Nem sempre somos dados à introspecção, nem a profundas reflexões. No entanto, em determinados momentos da nossa existência damo-nos conta de que estamos a pensar sobre os nossos sentimentos e os nossos actos, levados por perguntas que nos ocorrem em catadupa. São pequenas coisas, alguns obstáculos ou grandes acontecimentos de que somos protagonistas, que nos conduzem ao pensamento. E então, inicia-se um processo reflexivo que propicia o esclarecimento das nossas próprias dúvidas, iniciando-se um processo de conhecimento. Chama-se a isto filosofar.

Todos queremos encontrar um caminho para a nossa vida, porque é assim que ela faz sentido. Demoramos tempo, às vezes muito tempo, a entender esta verdade. Escondemo-nos no recôndito da nossa interioridade e não deixamos que o sentimento se mostre. É cómodo, porque a realidade envolvente nem sempre é linear.

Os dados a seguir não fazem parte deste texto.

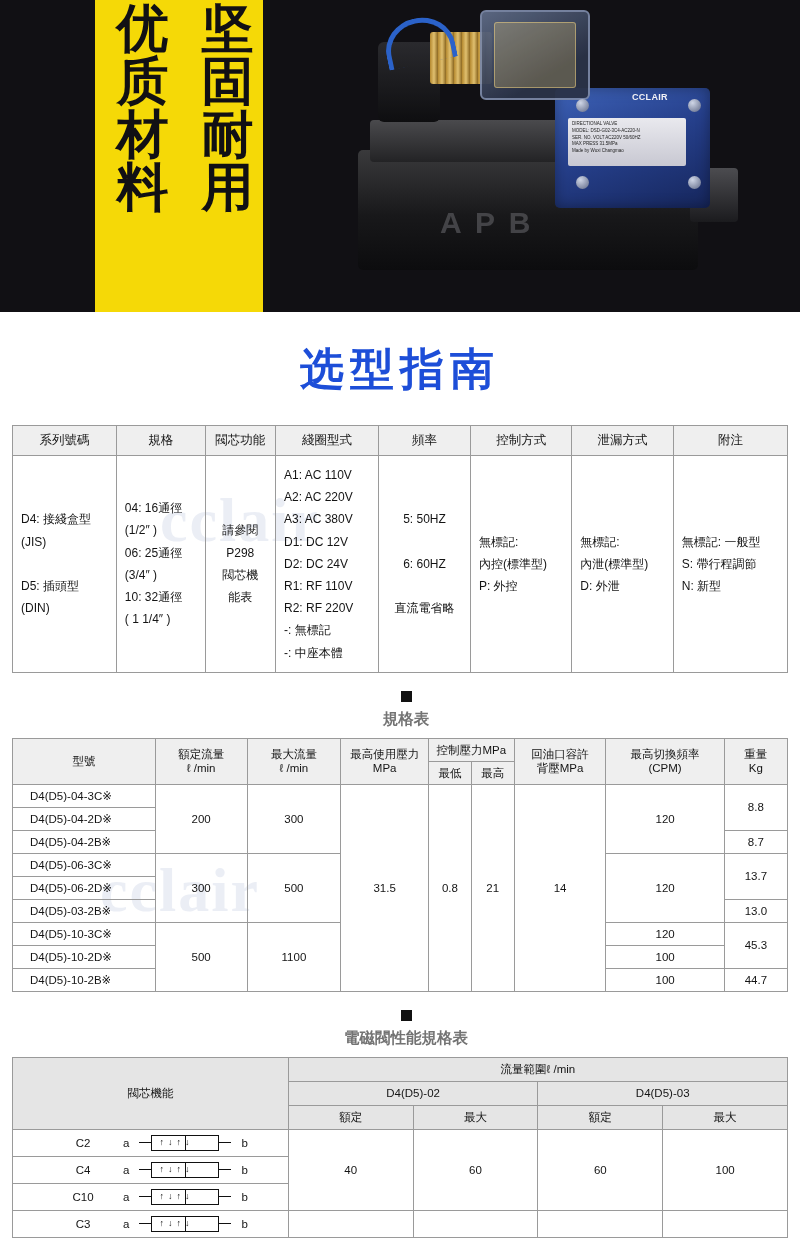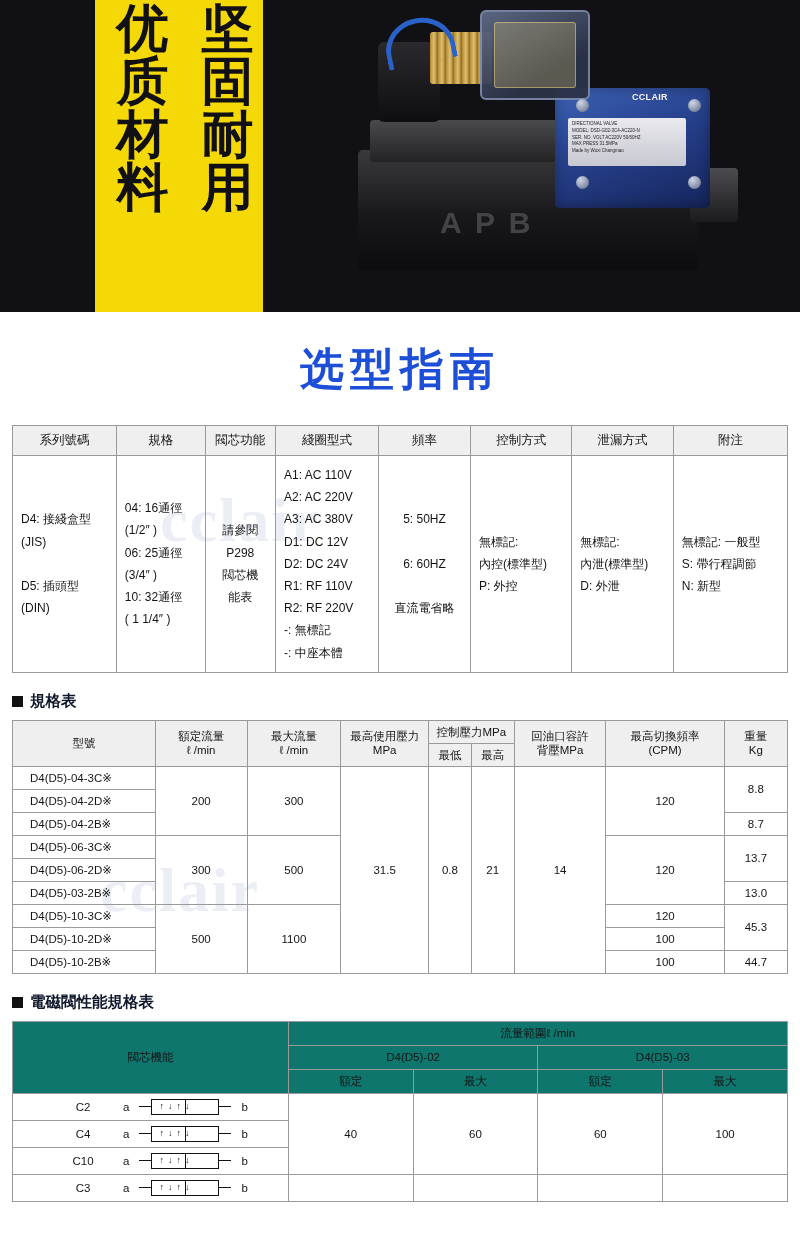--- a/index.html
+++ b/index.html
@@ -225,11 +225,12 @@
     margin: 18px 0 8px 12px;
     font-size: 15.5px;
     font-weight: bold;
-    color: #0f172a;
+    color: #737373;
     display: flex;
     align-items: center;
     gap: 7px;
     font-family: "DejaVu Sans", sans-serif;
+    flex-direction: column;
   }
   .sec-head .sq {
     width: 11px; height: 11px;

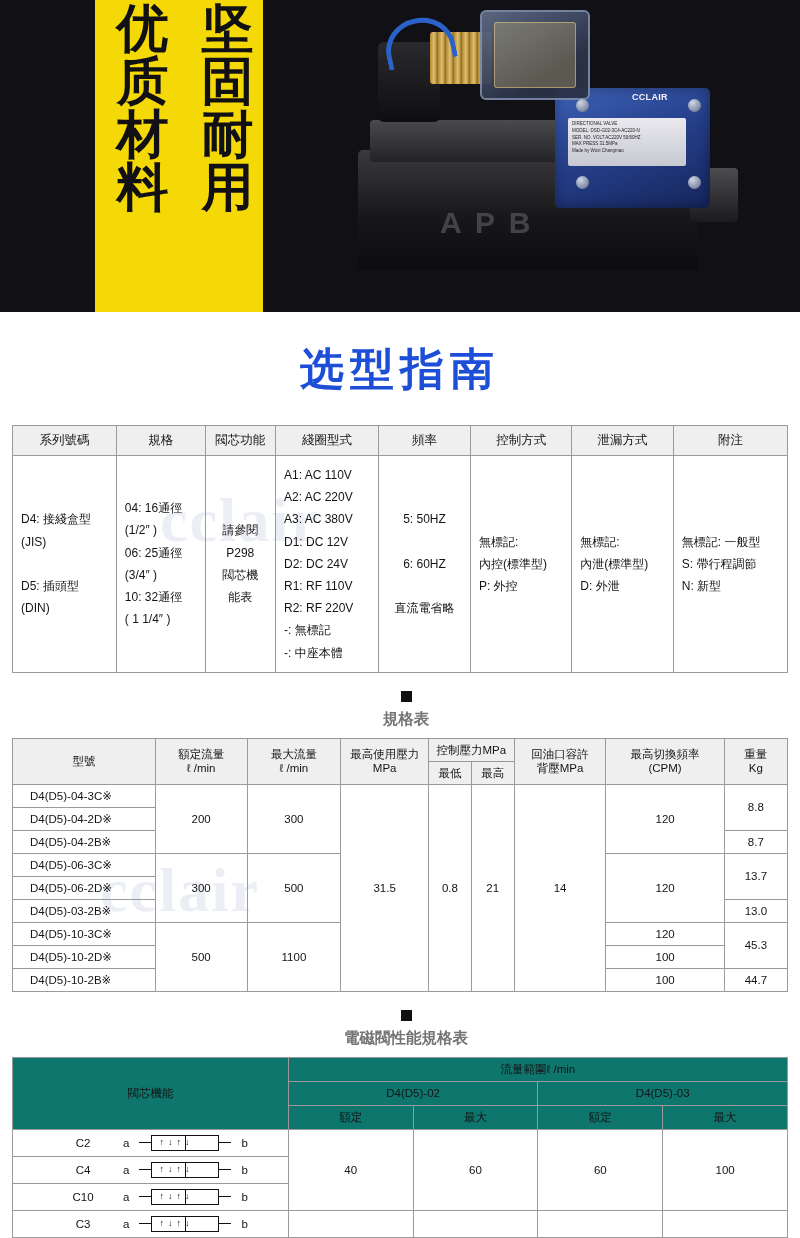--- a/index.html
+++ b/index.html
@@ -245,7 +245,7 @@
 
   
   #sol-table td { height: 24px; font-size: 11.5px; }
-  #sol-table .head td { background: #0f766e; }
+  #sol-table .head td { background: #e5e5e5; }
   .fn-cell { display: flex; align-items: center; justify-content: center; gap: 10px; }
   .fn-code { width: 60px; text-align: center; }
   .sym {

A criatura humana, salvo raras excepções, não tem o hábito de arrumar, em si, as suas próprias vivências, as mais ricas, e dá, quase sempre, alguma ênfase ao particular, ignorando o universal. Porque em nós existe um misto de contradição: queremos e não queremos conhecer as verdades, as realidades, o que nós somos e qual a nossa relação com os outros.

            Pensamos que sabemos do que se trata, que conhecemos a verdade, mas não temos coragem para enfrentar o que julgamos saber e conhecer. Falta de coragem, ou incapacidade real para entender o que nos traz a vida?

Rodeamos as coisas, andamos à volta, giramos… Mas a voz interior, aquela que é silenciosa, mas dolorosa, os sentimentos, um dia revolta-se e manifesta-se sob diversas formas: contradições, ódios, vontades, desejos, princípios… Tudo emerge em catadupa, sem controlo, em turbilhão, a tal ponto que nos tolhe a capacidade racional. E não raro, sob o efeito depressivo desse turbilhão, agimos de modo inapropriado. E sem retorno.

Os sentimentos contraditórios criam habitualmente mal-estar, desajustamento, pensamento doentio.

A vida inter-relacional que levamos, por vezes cega-nos, não nos deixando vislumbrar o que é óbvio e mais importante para cada um de nós: a paz interior.

E tudo isto, porque, não raro, não somos capazes de definir as nossas prioridades, escolher o nosso caminho, dar importância aos momentos únicos das vivências de que somos protagonistas, e deitamos tudo a perder.

Sendo tudo isto consequência de não sermos capazes de entender claramente o nosso estado emocional, nem racional. Vamos andando por um caminho aparentemente mais fácil, mas que não é o nosso, que nos pode conduzir ao abismo. Causando, com a tal atitude, sofrimento e dor a nós próprios e aos outros. Porque será assim a natureza humana? (António Pinela, Reflexões, Julho de 2005).